In court Wednesday, attorney Jeff Mandell argued that the social justice groups were denied the opportunity to educate voters and organize in opposition to the referendums, according to voting rights law.

He requested a declaratory judgment regarding the timeline for submitting ballots to clerks, and potentially overturning the outcome of April’s vote on the initiatives.

“If the court finds that we are correct, that these referenda were not eligible for the ballot in April of 2023, the court should strike the vote that occurred in April of 2023 and the referenda should need to be voted on again, at a future election,” Mandell said.

Kevin LeRoy, an attorney for the Legislature, argued overturning the results of an election would be “extraordinary” and is a step that should only be taken if the election process was catastrophically mismanaged.

“This is simply not the case that the two-day delay in the delivery of the resolutions to the clerks … made this election ‘so riddled with errors and mistakes that substantial doubt is cast on its results,’” he said, citing existing case law.

Lanford did not issue a ruling from the bench and said she will issue a written opinion.

When the initial lawsuit to challenge the ballot initiatives was filed in January of last year, plaintiffs asked for a one-year injunction on the measures.
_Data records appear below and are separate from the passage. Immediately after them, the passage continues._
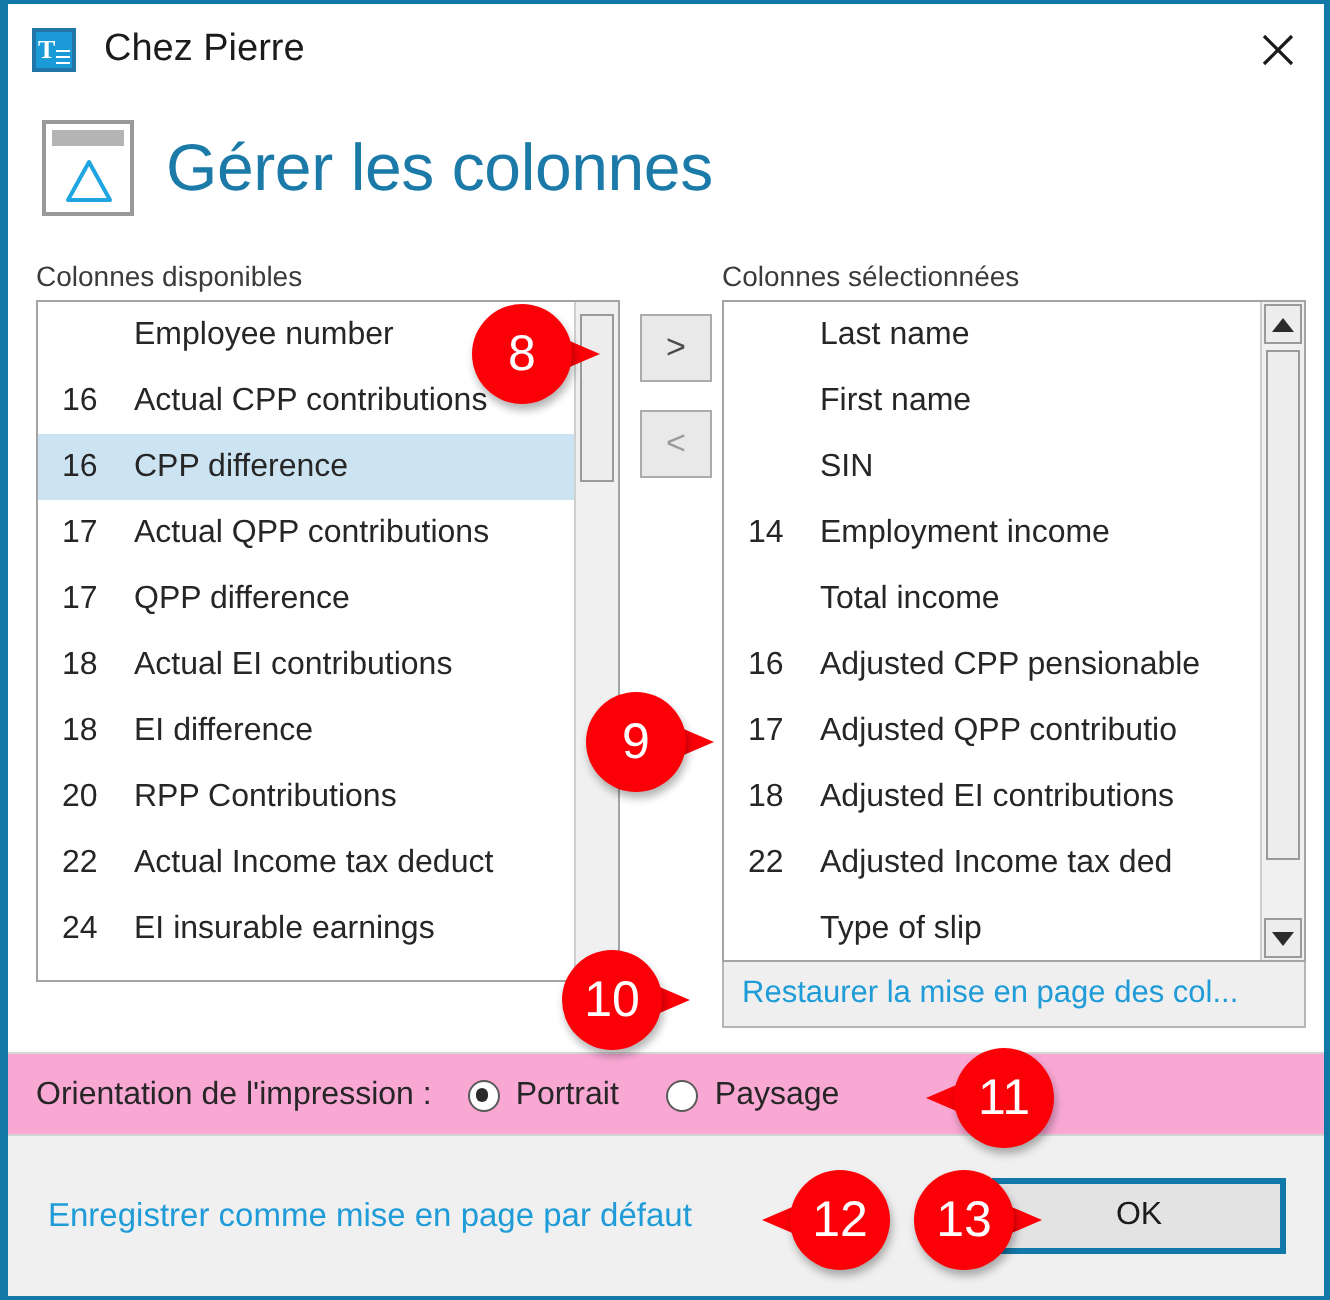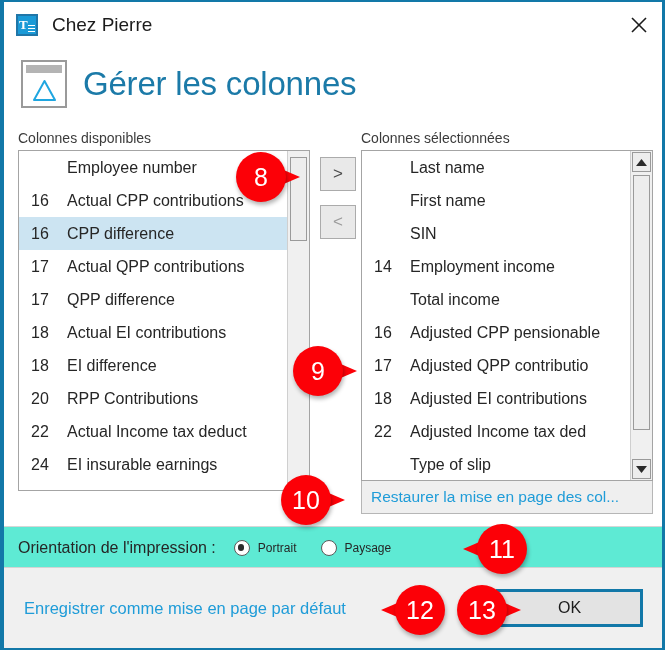--- a/index.html
+++ b/index.html
@@ -256,7 +256,7 @@
     width: 658px; height: 42px;
     display: flex;
     align-items: center;
-    background: #5eead4;
+    background: #f9a8d4;
     border-top: 1px solid #d6d6d6;
   }
   .orient-label {

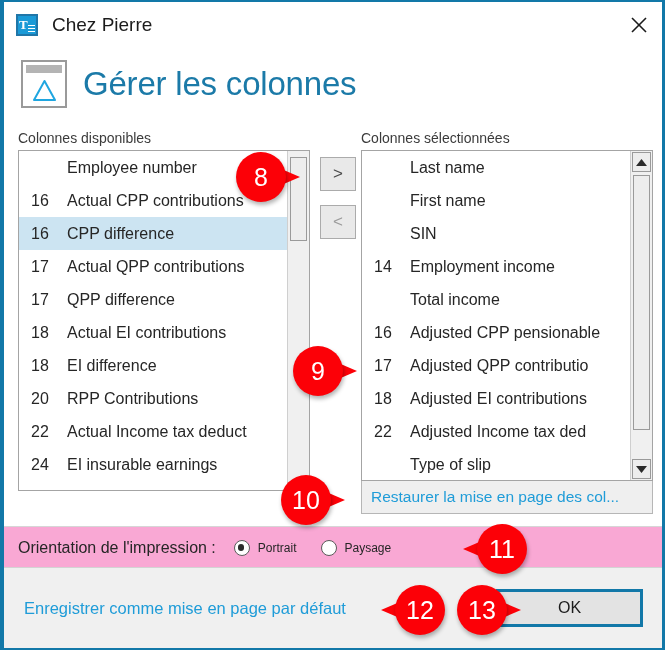--- a/index.html
+++ b/index.html
@@ -294,7 +294,7 @@
   }
   .radio-text {
     margin-left: 8px;
-    font-size: 12px;
+    font-size: 16px;
     color: #262626;
   }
Lawyers for the Wisconsin Elections Commission and the Legislature argued against the request, saying postponing the ballot questions would deny Wisconsin voters the right to weigh in on important matters.

Lanford ultimately decided at that time that the Legislature had “substantially” complied with the law when it sent the language of the ballot measures to the Elections Commission, and the initiatives moved forward and passed in April of last year.

One of the measures amended the state Constitution’s approach to imposing cash bail on people charged with committing violent crimes. The other was a nonbinding referendum asking whether to require “childless, able-bodied adults” to search for employment while receiving public benefits.